Even those who didn’t themselves participate in violence on January 6 may have played a part in violence. Pape’s research shows that nearly 500 people convicted of low-level non-violent misdemeanors were “knowing and willing participants in the violent aspects of the Capitol siege, and that without the participation of this vast group, the siege would likely have never happened or been quickly ended by the police”….

Trump also directed the justice department to drop the charges in ongoing cases, ending the years of work by the department to find and prosecute the Capitol rioters. Trump named Ed Martin, a conservative lawyer who was involved in the Stop the Steal movement and supported January 6 causes the interim US attorney for Washington DC, putting him in charge of the January 6 prosecutions, NBC News reported.

This also undercuts Attorney General nominee Pam Bondi, who said she planned to evaluate these releases case by case. A bit more from The Guardian:

Perhaps the most visible face of the rioters, Jacob Chansley, known as the “QAnon shaman”, wrote on Twitter/X that he had just received the news from his lawyer that he was pardoned. “NOW I AM GONNA BUY SOME MOTHA FU*KIN GUNS!!! I LOVE THIS COUNTRY!!! GOD BLESS AMERICA!!!!

Jacob Chansley, the QAnon Shaman

Several of those who have publicly discussed their cases have books scheduled to be released about their involvement on January 6 or intend to do speaking engagements about it. Others have started organizations to support those who were involved in the January 6 attack.

Those involved and their supporters were also looking for ways to seek retribution for what they believed was a system rigged against them for their political views.

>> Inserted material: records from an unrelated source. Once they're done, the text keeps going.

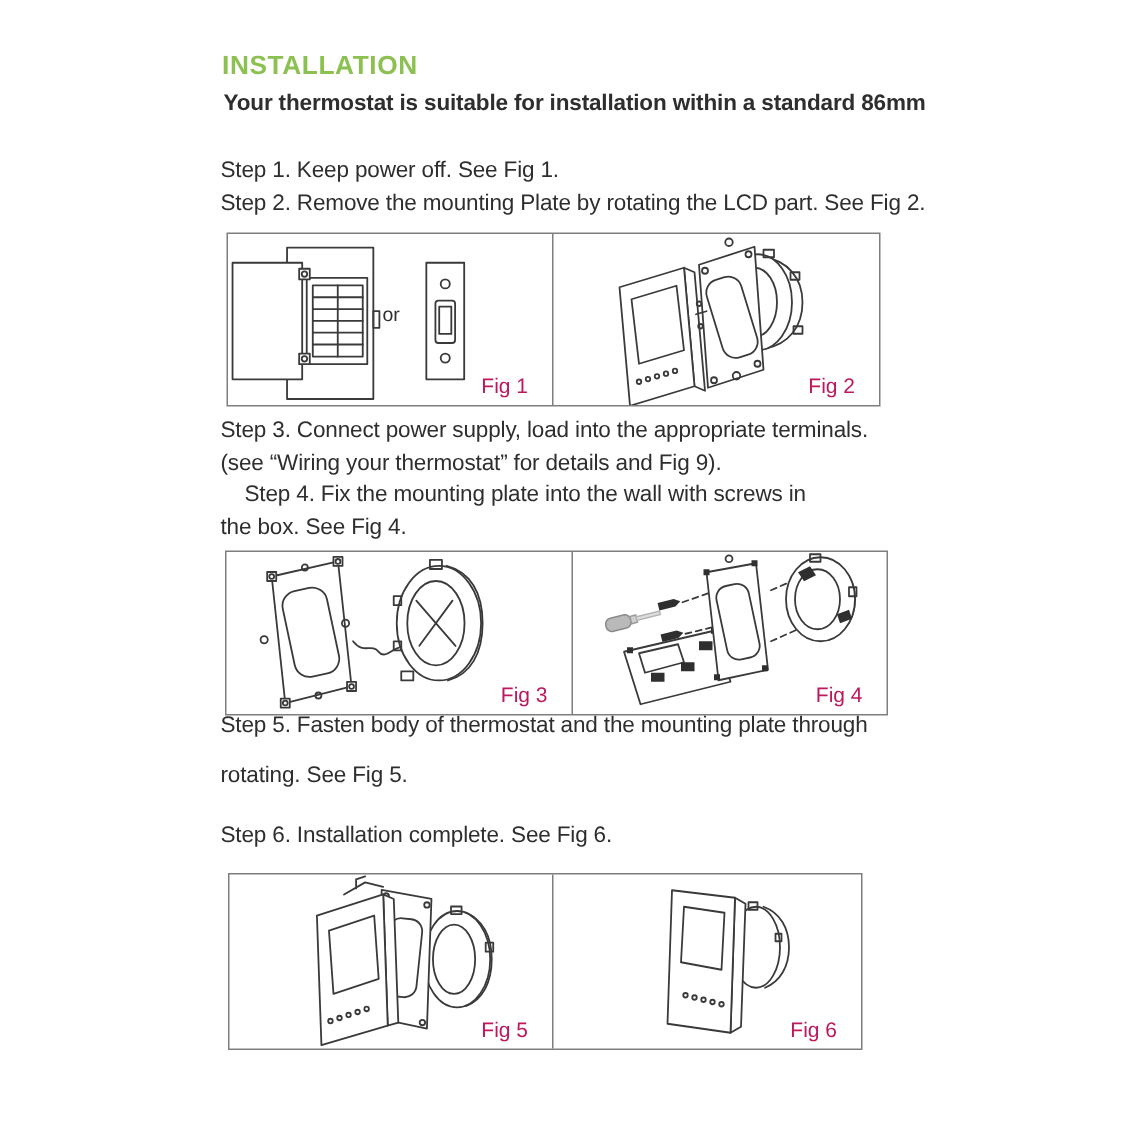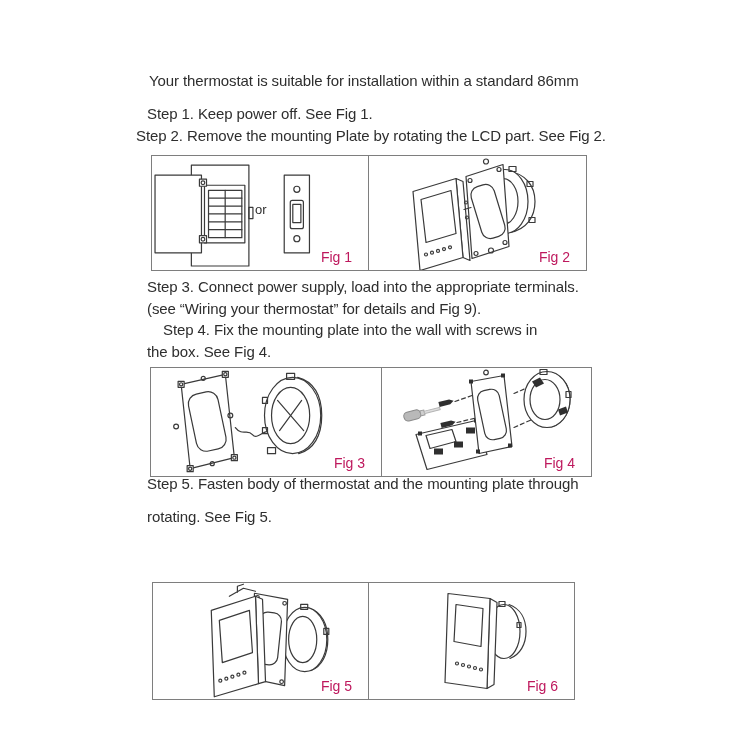"INSTALLATION" div.title { html: none -> <div>INSTALLATION</div> }
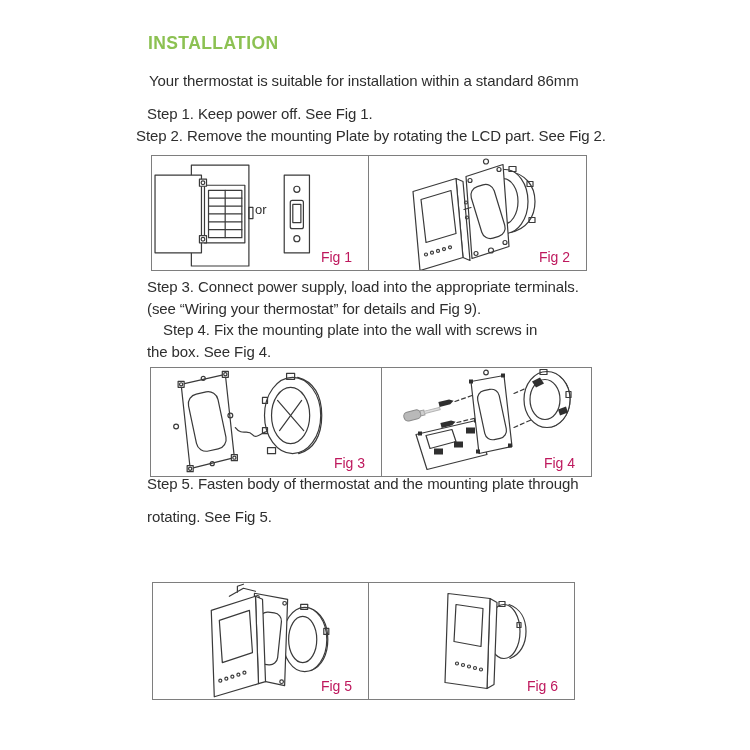"Your thermostat is suitable for" div.tline { font-weight: none -> bold; top: 72px -> 60px }
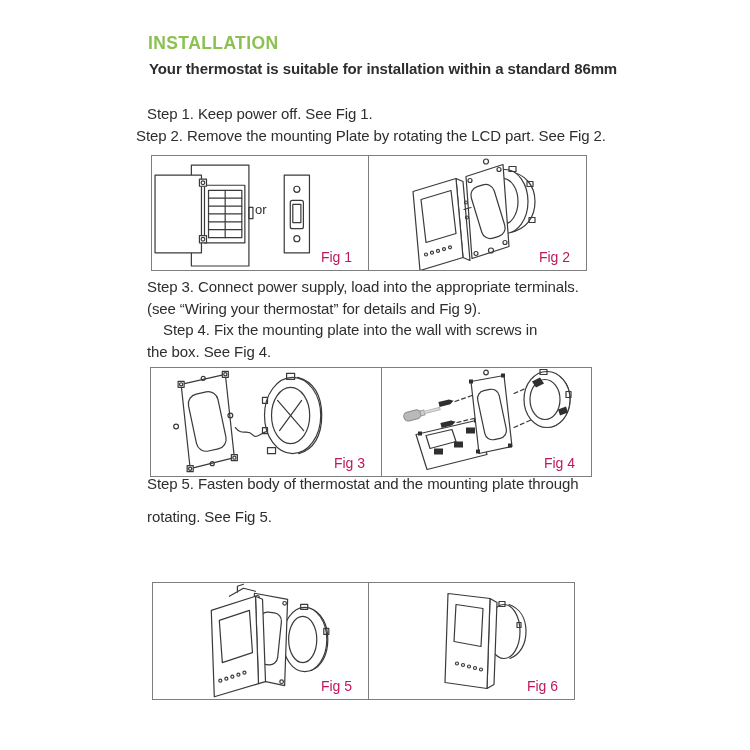"Step 2. Remove the mounting" div.tline { left: 136px -> 147px }
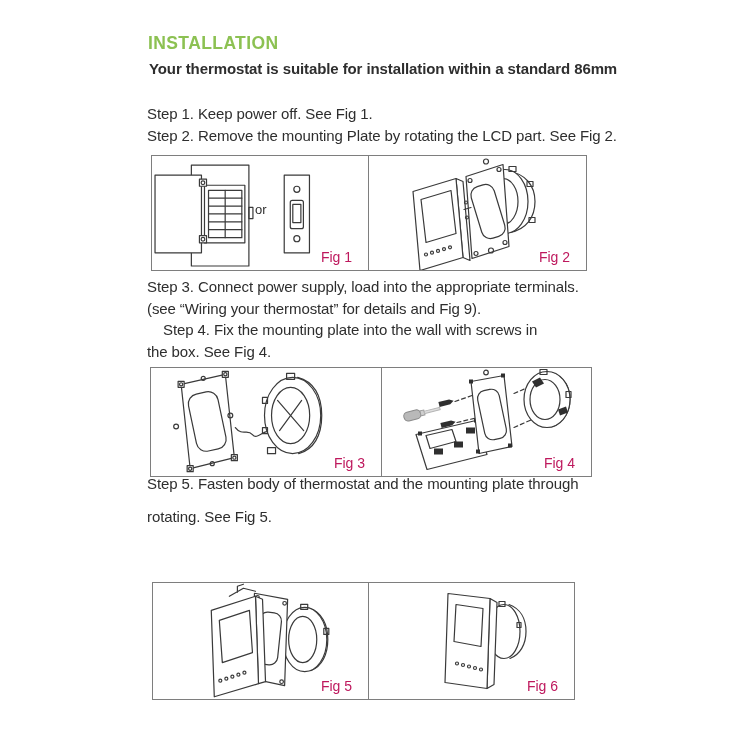"Step 6. Installation complete. See" div.tline { html: none -> <div>Step 6. Installation complete. See Fig 6.</div> }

They could bring civil lawsuits against the government seeking redress or reparations for the charges or time spent in prison, using the language in Trump’s pardon as proof they were overcharged. The pardons call the charges a “grave national injustice that has been perpetrated upon the American people over the last four years”.

Dean Obeidallah writes at The Dean’s Report: Trump’s pardon of the J6 Terrorists is about encouraging future MAGA violence.

I hope your blood is boiling after Donald Trump’s pardon of approximately 1,500 terrorists who attacked our Capitol on Jan. 6. And yes, Trump’s own hand-picked FBI Director testified before Congress that Jan. 6 was an “act of domestic terrorism.” So those people Trump has now pardoned—which includes those in the video below you can see brutally attacking police officers—are terrorists. This is akin to Bin Laden pardoning those involved in the 9/11 terrorist attack.

Overall, the pardons covered more than 600 rioters who had been charged with assaulting, resisting or impeding law enforcement officers at the Capitol. Approximately, 175 of these Trump allies used deadly or dangerous weapons in the attack–including toxic sprays, baseball bats, two-by-fours, crutches, hockey sticks and broken wooden table legs.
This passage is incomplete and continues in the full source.